Task
Set down each line of the material that follows exactly, and leave its pictures out.

*** Source records Section Begins ***

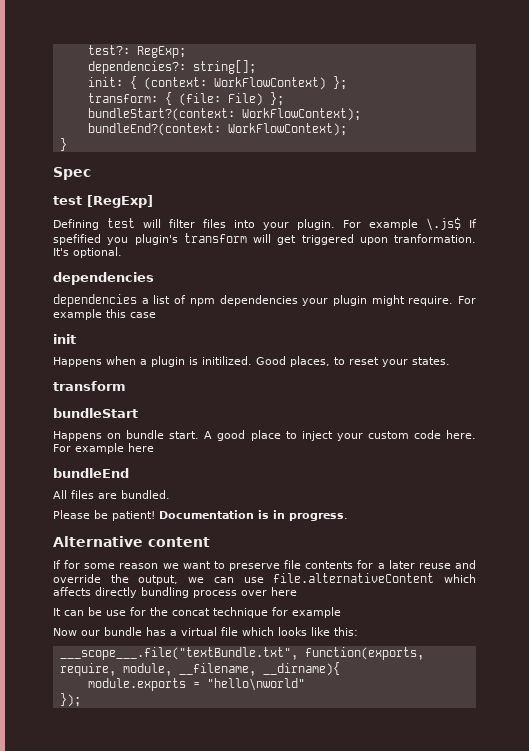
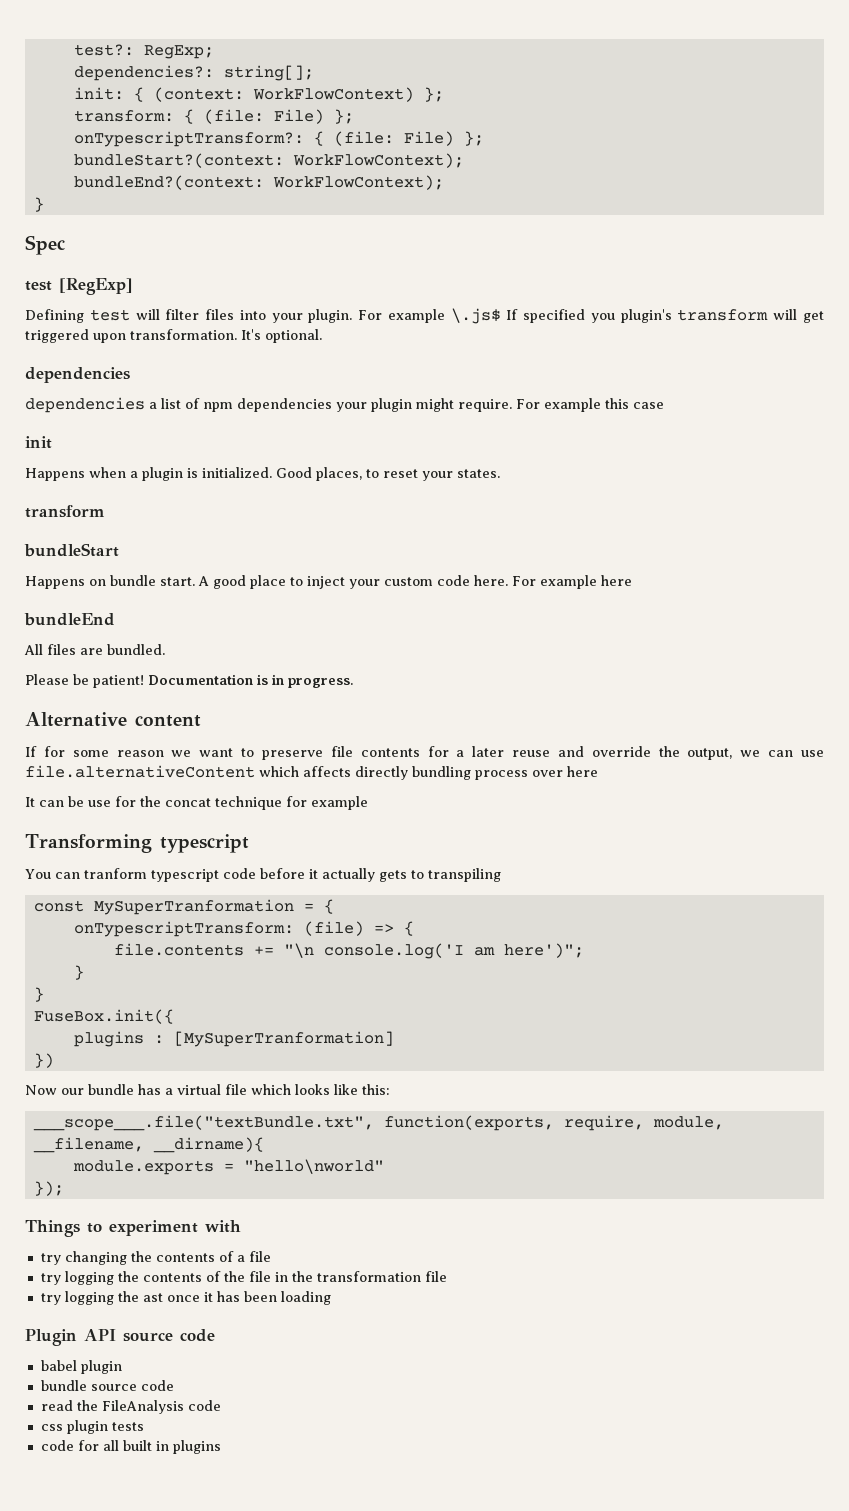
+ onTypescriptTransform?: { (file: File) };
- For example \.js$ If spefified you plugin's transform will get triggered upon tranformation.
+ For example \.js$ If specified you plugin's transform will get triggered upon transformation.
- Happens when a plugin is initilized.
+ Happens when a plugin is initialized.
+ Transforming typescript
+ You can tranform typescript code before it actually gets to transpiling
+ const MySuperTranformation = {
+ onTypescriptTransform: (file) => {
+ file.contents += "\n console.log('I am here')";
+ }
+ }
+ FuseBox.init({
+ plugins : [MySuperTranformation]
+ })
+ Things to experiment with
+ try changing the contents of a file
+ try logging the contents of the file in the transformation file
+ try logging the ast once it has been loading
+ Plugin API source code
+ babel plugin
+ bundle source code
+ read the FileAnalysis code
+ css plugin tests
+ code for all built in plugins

*** Source records Section Ends ***

Answer for the task
+ onTypescriptTransform?: { (file: File) };
- For example \.js$ If spefified you plugin's transform will get triggered upon tranformation.
+ For example \.js$ If specified you plugin's transform will get triggered upon transformation.
- Happens when a plugin is initilized.
+ Happens when a plugin is initialized.
+ Transforming typescript
+ You can tranform typescript code before it actually gets to transpiling
+ const MySuperTranformation = {
+ onTypescriptTransform: (file) => {
+ file.contents += "\n console.log('I am here')";
+ }
+ }
+ FuseBox.init({
+ plugins : [MySuperTranformation]
+ })
+ Things to experiment with
+ try changing the contents of a file
+ try logging the contents of the file in the transformation file
+ try logging the ast once it has been loading
+ Plugin API source code
+ babel plugin
+ bundle source code
+ read the FileAnalysis code
+ css plugin tests
+ code for all built in plugins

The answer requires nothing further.